A opinião está em mutação. Diria que está a dar-se um avatar de conhecimento. O francês está a conhecer, a descobrir os portugueses. Tinham alguns preconceitos ? um país mais pobre, pequeno, menos desenvolvido, que entrou na Europa mais tarde ? e de repente estão a descobrir a riqueza deste pequeno país que descobriu mundo e que tem tudo, desde aldeia, cidade, praia, montanha, campo. Estão a descobrir um país cada vez mais cosmopolita, resultado das, cada vez mais frequentes, viagens dos franceses a Lisboa, não só para turismo mas também para fazerem negócio. Esta descoberta está mesmo a ferver. Este é o timing certo para este projeto.

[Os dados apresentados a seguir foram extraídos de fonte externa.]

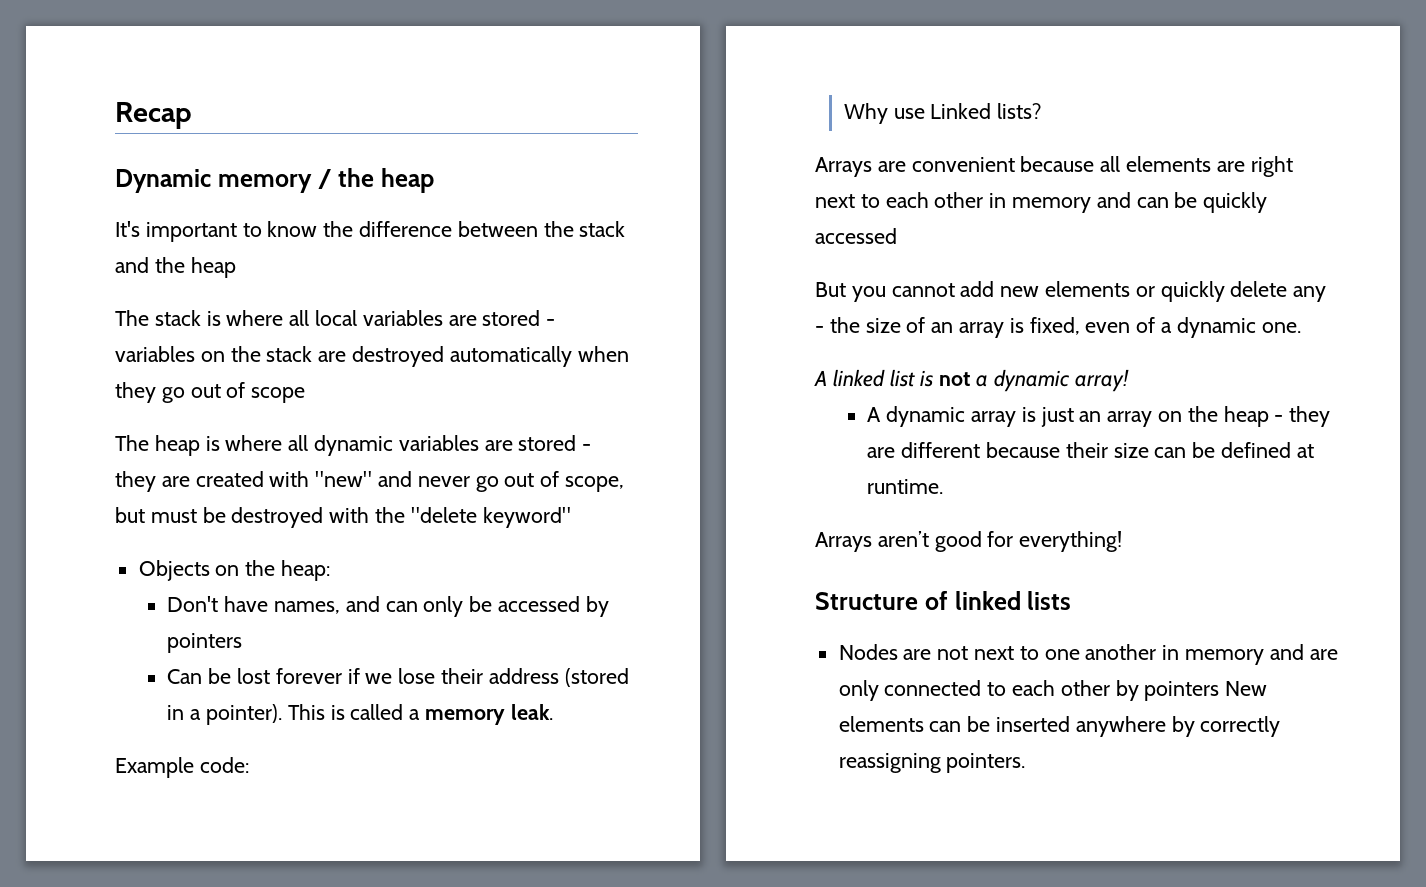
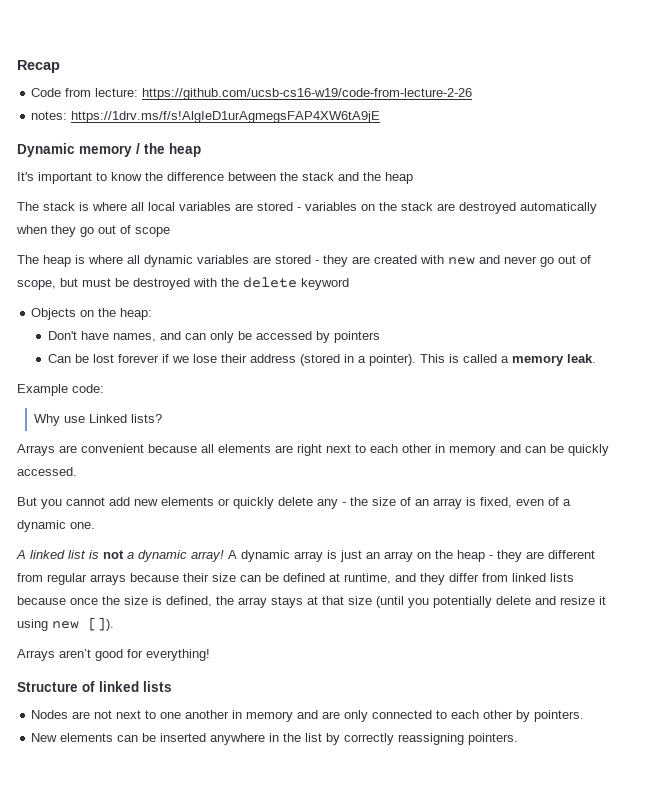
(192, 115) none -> [31,88,473,100] [31,111,381,123] // Code from lecture: https://github.com/ucsb-cs16-w19/code-from-lecture-2-26 // notes: https://1drv.ms/f/s!AlgIeD1urAgmegsFAP4XW6tA9jE
[315,471,373,487] "new" -> [448,257,475,265] new
[410,507,571,528] "delete keyword" -> [243,277,349,290] delete keyword
[815,228,897,244] accessed -> [17,467,77,476] accessed.
(1129, 380) // -> (224, 556) none
(981, 450) none -> [17,573,126,585] from regular arrays
[867,479,944,494] runtime. -> [344,573,574,585] [17,596,606,608] [17,617,114,631] runtime, and they differ from linked lists because once the size is defined, the array stays at that size (until you potentially delete and resize it using new []).
[1144,681,1220,701] pointers -> [534,710,585,722] pointers. //
(1166, 726) none -> [269,733,323,742] in the list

Amália é também o arranque para um outro trabalho. O que pode adiantar à Máxima sobre esse projeto?O projeto musical Amália é o ponto de partida para um documentário que vou começar a gravar para a televisão e no qual serei correalizador, juntamente com o Christoff Fonseca, um experiente realizador luso-francês. Será também o primeiro projeto da Imagina Produções [ver caixa], a produtora que acabei de criar com o Christoff e um outro sócio, Duarte Neves. Este documentário tem estreia prevista para o final do ano, em Portugal, e abordará a forma como o fado mexe com o povo, como evoluiu com o povo português. Será algo como fado, música urbana, e terá imagens das gravações para este CD, entre muitas outras. Porque as paredes deste país transpiram fado.